1.The appellant, Simon Kizingwa, was arraigned before the Senior Principal Magistrate’s Court at Vihiga in Criminal Case No. 1053 of 2012 charged with the offence of defilement contrary to section 8(1) as read with section 8(2) of the Sexual Offences Act, No. 3 of 2006. The particulars of the offence were that on 5th December, 2012, at [Partuiculars Withheld], West Maragoli location of Vihiga County, within Western Province, he intentionally and unlawfully caused his penis to penetrate the vagina of a girl named MK, aged 7 years.
2.The appellant also faced with an alternative charge of committing an indecent act with a child contrary to section 11(1) of the Sexual Offences Act No. 3 of 2006. The particulars of the victim, date and place of the alternative count were the same as that in the main charge.
3.The appellant pleaded not guilty and the case proceeded to full hearing. At the conclusion of the trial, the learned trial magistrate convicted the appellant and sentenced him to life imprisonment, the mandatory sentence provided under section 8(2) of the Sexual Offences Act.
4.The appellant was aggrieved by the decision of the lower court and filed an appeal against the conviction and sentence before the High Court at Kakamega via Criminal Appeal No. 81 of 2014.
5.The High Court (R.N. Sitati, J.) dismissed the appeal and upheld the conviction and sentence in a judgment dated 27th November, 2015.
6.The appellant was again dissatisfied with the decision of the High Court and has lodged the present appeal. Acting pro se, he raised three (3) grounds in his self-crafted Amended Memorandum of Appeal, all of which impugned his sentence. In summary, they are as follows:a.The appellant’s mandatory sentence of life imprisonment is unconstitutional and should be set aside and substituted with an appropriate sentence.b.The appellant’s mitigation be considered when determining his sentence.c.Section 333(2) of the Criminal Procedure Code be considered when determining the appellant’s sentence.

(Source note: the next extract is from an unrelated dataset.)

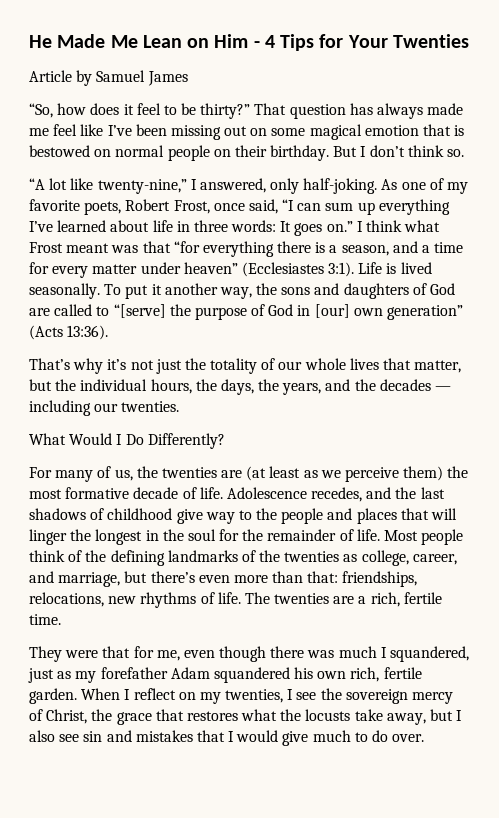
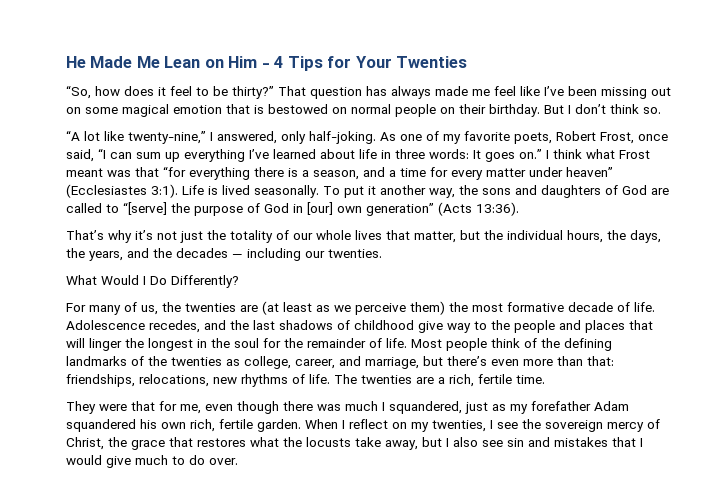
- Article by Samuel James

7.The appeal was argued by way of written submissions by both parties. During the virtual hearing, the appellant appeared in person, whereas learned counsel, Ms. Busienei appeared for the respondent. Both parties relied on their submissions. During the plenary hearing, the appellant confirmed that his challenge was only against sentence of life imprisonment as imposed by the trial court and affirmed by the High Court.
8.This is a second appeal. Our jurisdiction is limited by dint of Section 361(a) of the Criminal Procedure Code to deal with matters of law only and not to delve into matters of fact which have been dealt with by the trial court and re-evaluated by the first appellate court. For purposes of this section, severity of sentence is defined as a matter of fact. See Samuel Warui Karimi vs. Republic [2016] eKLR.

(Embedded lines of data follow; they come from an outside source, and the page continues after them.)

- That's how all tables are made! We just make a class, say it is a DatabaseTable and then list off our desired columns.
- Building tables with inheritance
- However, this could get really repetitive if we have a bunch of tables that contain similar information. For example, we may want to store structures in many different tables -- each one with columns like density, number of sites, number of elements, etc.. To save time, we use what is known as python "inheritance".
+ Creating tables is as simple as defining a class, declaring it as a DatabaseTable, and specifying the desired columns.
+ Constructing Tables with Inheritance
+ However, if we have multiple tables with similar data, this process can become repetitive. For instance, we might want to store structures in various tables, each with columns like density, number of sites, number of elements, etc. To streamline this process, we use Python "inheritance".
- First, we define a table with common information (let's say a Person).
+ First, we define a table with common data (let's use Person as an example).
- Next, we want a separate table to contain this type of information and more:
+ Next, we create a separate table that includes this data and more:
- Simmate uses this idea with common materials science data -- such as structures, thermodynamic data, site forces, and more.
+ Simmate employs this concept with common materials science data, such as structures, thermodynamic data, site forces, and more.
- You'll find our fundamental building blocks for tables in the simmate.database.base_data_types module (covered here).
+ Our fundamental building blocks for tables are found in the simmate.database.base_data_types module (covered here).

9.The appellant submitted that the indefinite nature of the life sentence that was imposed is unconstitutional, harsh, cruel, excessive and inhuman; and relied on Julius Kitsao Manyeso vs. Republic, Malindi Criminal Appeal No. 12 of 2021, which he said, declared life sentences as unconstitutional. He insisted that this Court has discretion to interfere with his sentence and cited Ogolla S/O vs. Republic (1954) EACA and Wanjema vs. Republic (1971) E.A. 493 for that proposition.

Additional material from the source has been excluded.